The final payoff here, incidentally, is a pleasing example of misapplied logic, or ‘internal logic’. The statement that Connolly could have captured his work colleague at work and saving them all from needing to engage in the military manoeuvre, while absurd, makes logical sense in its own terms.Billy Connolly would have told this story many times, and I imagine there would have been variation in the wording each time, but every time, as here, the anecdote would be structured as a sequence of set-ups and payoffs building to one big payoff at the end. This is not happening by accident. Billy Connolly knows exactly what he’s doing and where he wants the audience to laugh.
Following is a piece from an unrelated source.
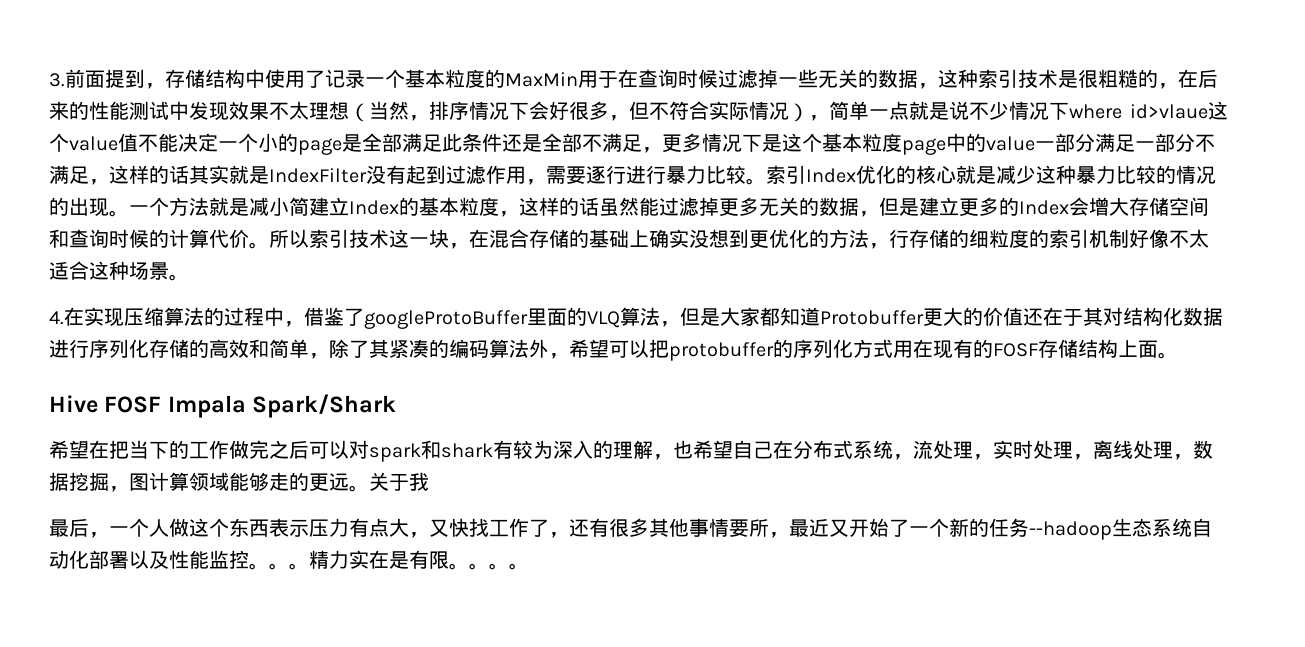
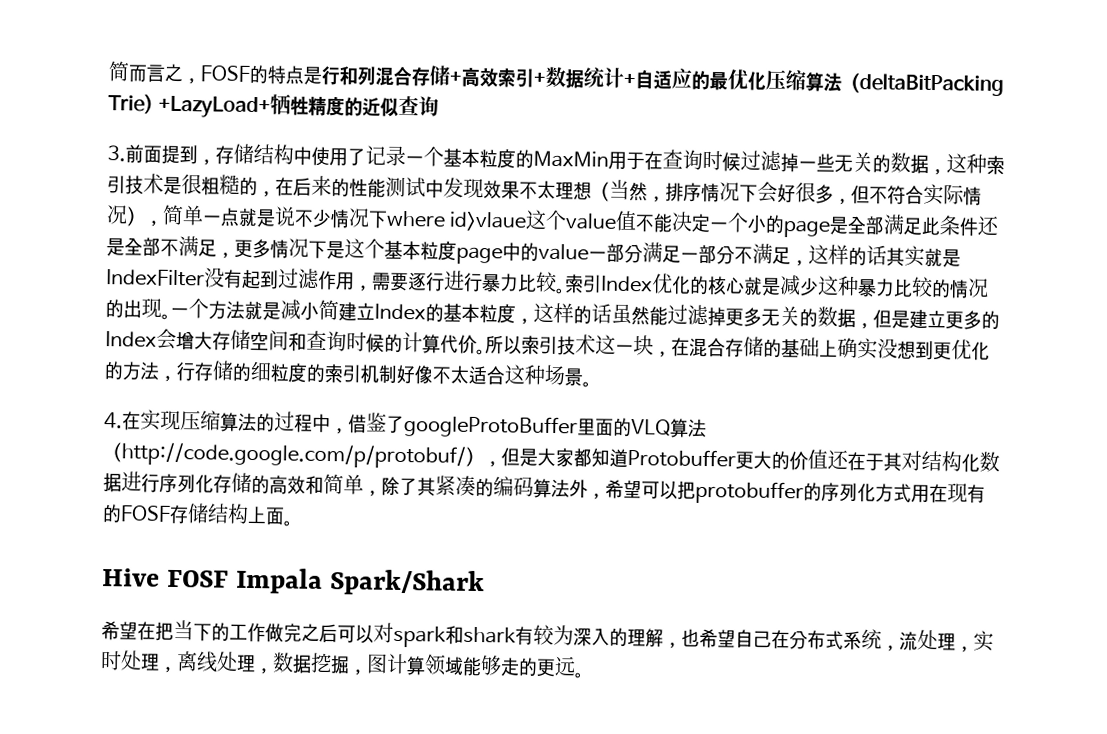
+ 简而言之，FOSF的特点是行和列混合存储+高效索引+数据统计+自适应的最优化压缩算法（deltaBitPacking Trie) +LazyLoad+牺牲精度的近似查询
- 4.在实现压缩算法的过程中，借鉴了googleProtoBuffer里面的VLQ算法，但是大家都知道Protobuffer更大的价值还在于其对结构化数据进行序列化存储的高效和简单，除了其紧凑的编码算法外，希望可以把protobuffer的序列化方式用在现有的FOSF存储结构上面。
+ 4.在实现压缩算法的过程中，借鉴了googleProtoBuffer里面的VLQ算法（http://code.google.com/p/protobuf/），但是大家都知道Protobuffer更大的价值还在于其对结构化数据进行序列化存储的高效和简单，除了其紧凑的编码算法外，希望可以把protobuffer的序列化方式用在现有的FOSF存储结构上面。
- 关于我
- 最后，一个人做这个东西表示压力有点大，又快找工作了，还有很多其他事情要所，最近又开始了一个新的任务--hadoop生态系统自动化部署以及性能监控。。。精力实在是有限。。。。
It is just delivered with consummate naturalness, as if he is just chatting.

Homework:

When you've got a true story you want to tell in stand-up, first of all adapt and punch it up using the checklist outlined above. Then you might record yourself telling a true story—this is Voice A—then leave it for a while. Later on, play it back and find the points where you can interrupt yourself and self-heckle: Voice B. You might imagine that it's a teacher saying the Voice A stuff and now you are Voice B, a cheeky school kid who is lobbing in subversive remarks. Now build these comments into the story.